> _WHAT YOU SHOULD DO_: For this exercise, write out every entry exactly and leave the pictures out.

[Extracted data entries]
● ● ● ● ●
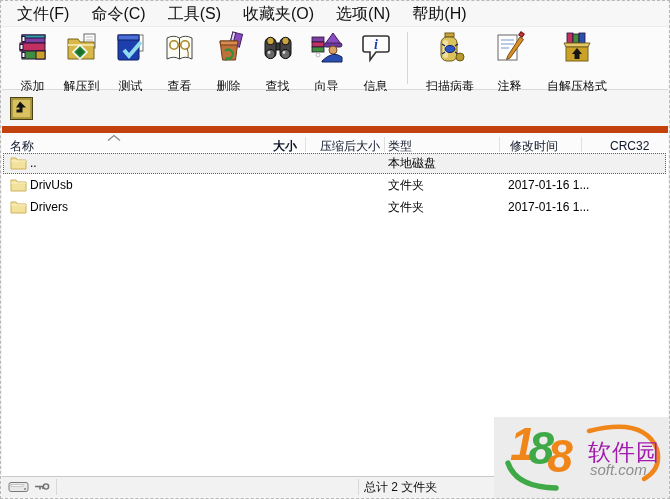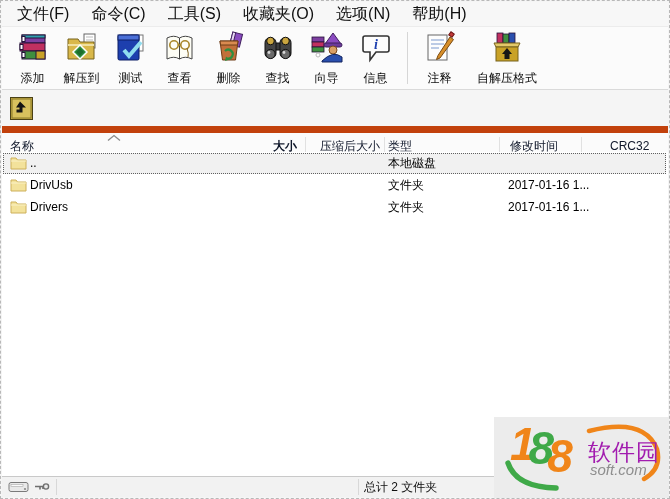--- a/index.html
+++ b/index.html
@@ -33,7 +33,7 @@
   .tbtn.wide { min-width:70px; }
   .tbtn.xwide { min-width:86px; }
   .ticon { width:34px; height:34px; display:block; }
-  .tlabel { font-size:12px; color:#101010; margin-top:5px; white-space:nowrap; }
+  .tlabel { font-size:12px; color:#101010; margin-top:13px; white-space:nowrap; }
   .tsep { width:1px; height:52px; background:#d6d6d6; margin:1px 7px 0 7px; }
   
   .addressbar { position:absolute; left:1px; right:1px; top:90px; height:35px; background:#f5f5f5; }

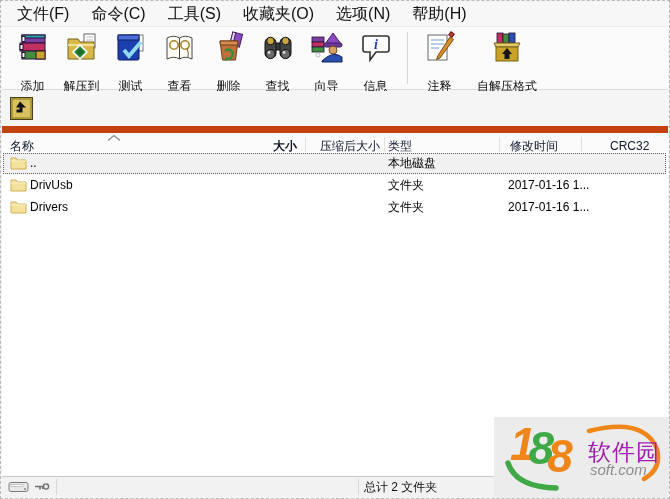--- a/index.html
+++ b/index.html
@@ -200,6 +200,22 @@
 
     <div class="tsep"></div>
 
+    <div class="tbtn wide">
+      <svg class="ticon" viewBox="0 0 34 34">
+        <rect x="12" y="2" width="9" height="4" fill="#caa53f" stroke="#6e5a14"></rect>
+        <rect x="8" y="6" width="16" height="24" rx="6" fill="#dcc25e" stroke="#6e5a14"></rect>
+        <rect x="10" y="9" width="5" height="18" rx="2.5" fill="#efe0a0"></rect>
+        <ellipse cx="17" cy="18" rx="5" ry="3.6" fill="#2a55c8" stroke="#12245e"></ellipse>
+        <g stroke="#12245e" stroke-width="1.2">
+          <line x1="12" y1="15" x2="9" y2="13"></line>
+            <line x1="12" y1="21" x2="9" y2="23"></line>
+          <line x1="22" y1="15" x2="25" y2="13"></line>
+            <line x1="22" y1="21" x2="25" y2="23"></line>
+        </g>
+        <circle cx="27" cy="26" r="4" fill="#b89a30" stroke="#6e5a14"></circle>
+      </svg>
+      <span class="tlabel">扫描病毒</span>
+    </div>
 
     <div class="tbtn">
       <svg class="ticon" viewBox="0 0 34 34">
● ● ● ● ●
> _WRITTEN RESPONSE_:
--- a/index.html
+++ b/index.html
@@ -33,7 +33,7 @@
   .tbtn.wide { min-width:70px; }
   .tbtn.xwide { min-width:86px; }
   .ticon { width:34px; height:34px; display:block; }
-  .tlabel { font-size:12px; color:#101010; margin-top:5px; white-space:nowrap; }
+  .tlabel { font-size:12px; color:#101010; margin-top:13px; white-space:nowrap; }
   .tsep { width:1px; height:52px; background:#d6d6d6; margin:1px 7px 0 7px; }
   
   .addressbar { position:absolute; left:1px; right:1px; top:90px; height:35px; background:#f5f5f5; }

--- a/index.html
+++ b/index.html
@@ -200,6 +200,22 @@
 
     <div class="tsep"></div>
 
+    <div class="tbtn wide">
+      <svg class="ticon" viewBox="0 0 34 34">
+        <rect x="12" y="2" width="9" height="4" fill="#caa53f" stroke="#6e5a14"></rect>
+        <rect x="8" y="6" width="16" height="24" rx="6" fill="#dcc25e" stroke="#6e5a14"></rect>
+        <rect x="10" y="9" width="5" height="18" rx="2.5" fill="#efe0a0"></rect>
+        <ellipse cx="17" cy="18" rx="5" ry="3.6" fill="#2a55c8" stroke="#12245e"></ellipse>
+        <g stroke="#12245e" stroke-width="1.2">
+          <line x1="12" y1="15" x2="9" y2="13"></line>
+            <line x1="12" y1="21" x2="9" y2="23"></line>
+          <line x1="22" y1="15" x2="25" y2="13"></line>
+            <line x1="22" y1="21" x2="25" y2="23"></line>
+        </g>
+        <circle cx="27" cy="26" r="4" fill="#b89a30" stroke="#6e5a14"></circle>
+      </svg>
+      <span class="tlabel">扫描病毒</span>
+    </div>
 
     <div class="tbtn">
       <svg class="ticon" viewBox="0 0 34 34">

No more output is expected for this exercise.